Your response should contain every line from the data below that holds the string "shipping".

Structured diff data:
>>>>>

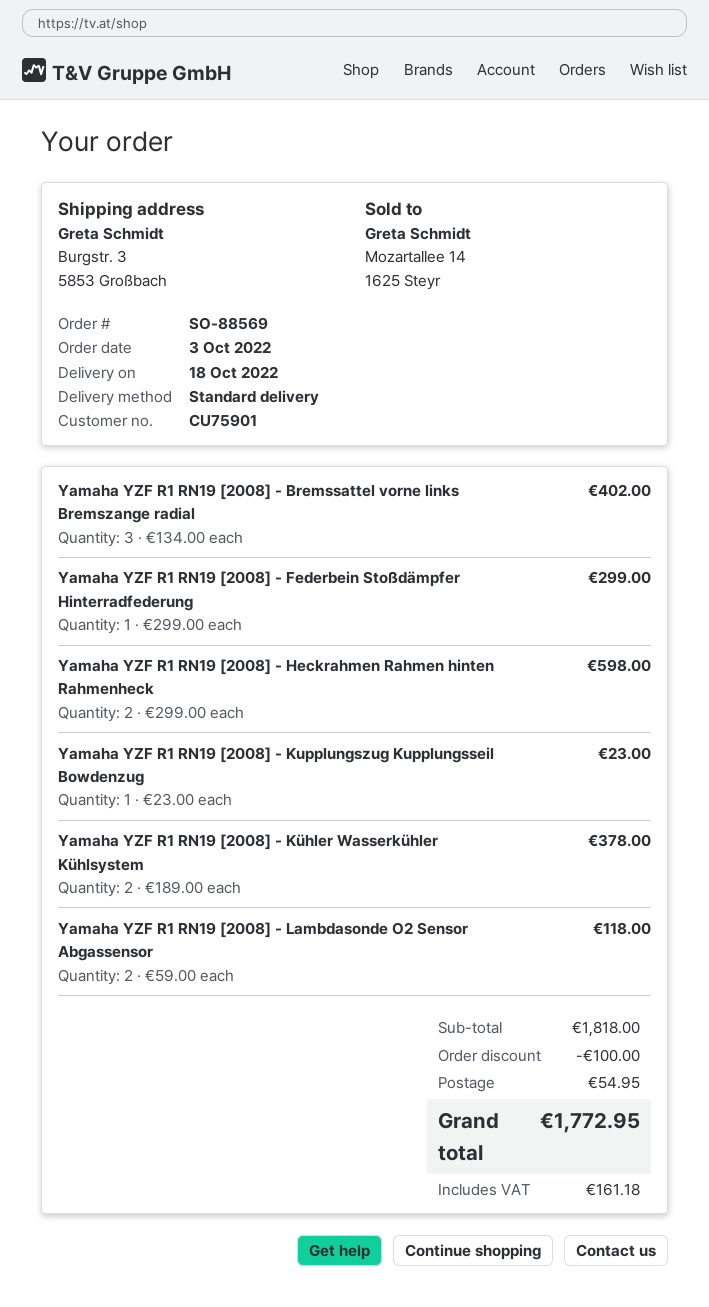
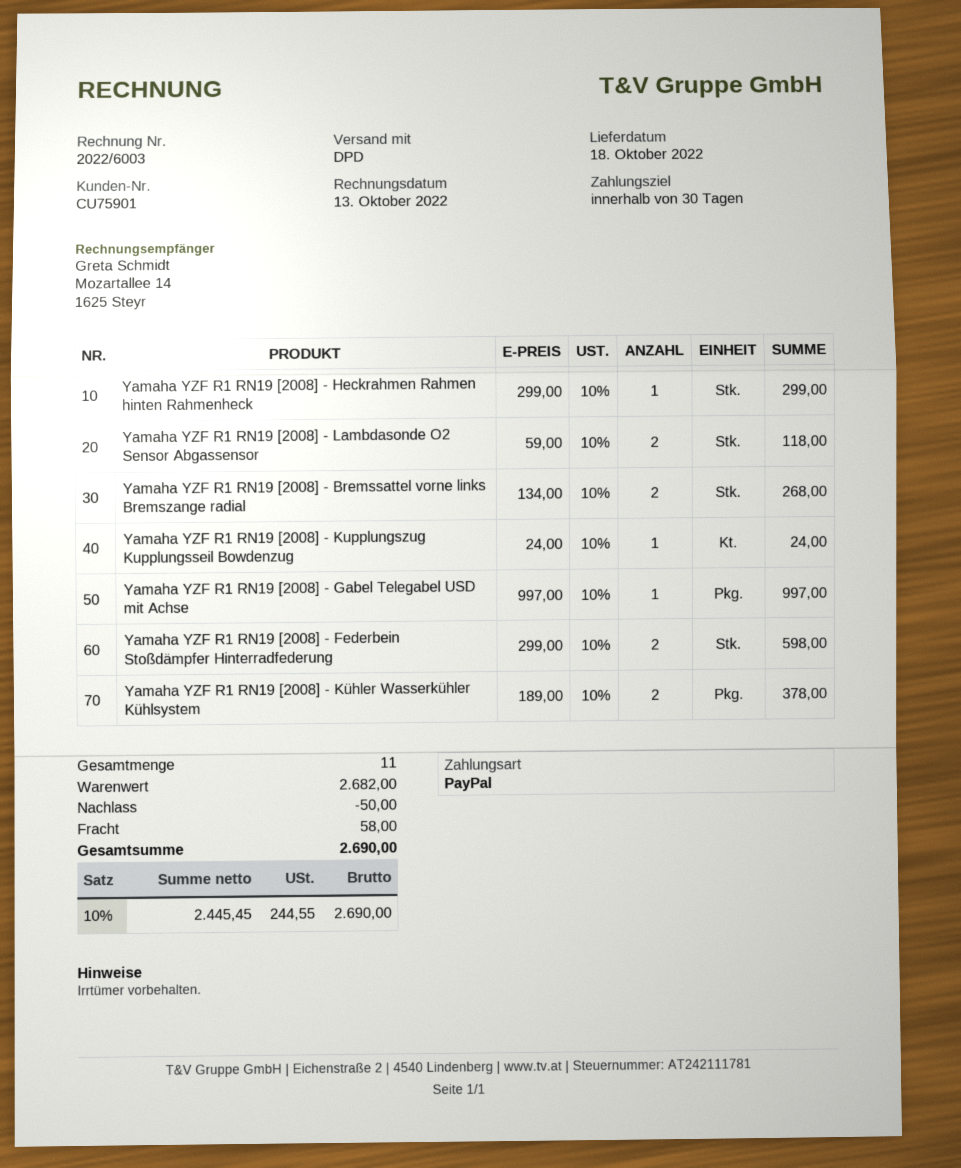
shipping method: standard -> DPD
Yamaha YZF R1 RN19 [2008] - Bremssattel vorne links Bremszange radial: 3 x 134.00 = 402.00 -> 2 x 134.00 = 268.00
Yamaha YZF R1 RN19 [2008] - Federbein Stoßdämpfer Hinterradfederung: 1 x 299.00 = 299.00 -> 2 x 299.00 = 598.00
Yamaha YZF R1 RN19 [2008] - Heckrahmen Rahmen hinten Rahmenheck: 2 x 299.00 = 598.00 -> 1 x 299.00 = 299.00
Yamaha YZF R1 RN19 [2008] - Kupplungszug Kupplungsseil Bowdenzug: 1 x 23.00 = 23.00 -> 1 x 24.00 = 24.00
Yamaha YZF R1 RN19 [2008] - Gabel Telegabel USD mit Achse: none -> 1 x 997.00 = 997.00
subtotal: 1818.00 -> 2682.00
discount: 100.00 -> 50.00
shipping: 54.95 -> 58.00
tax: 161.18 -> 244.55
total: 1772.95 -> 2690.00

<<<<<

> [Answer to this problem]:
shipping method: standard -> DPD
shipping: 54.95 -> 58.00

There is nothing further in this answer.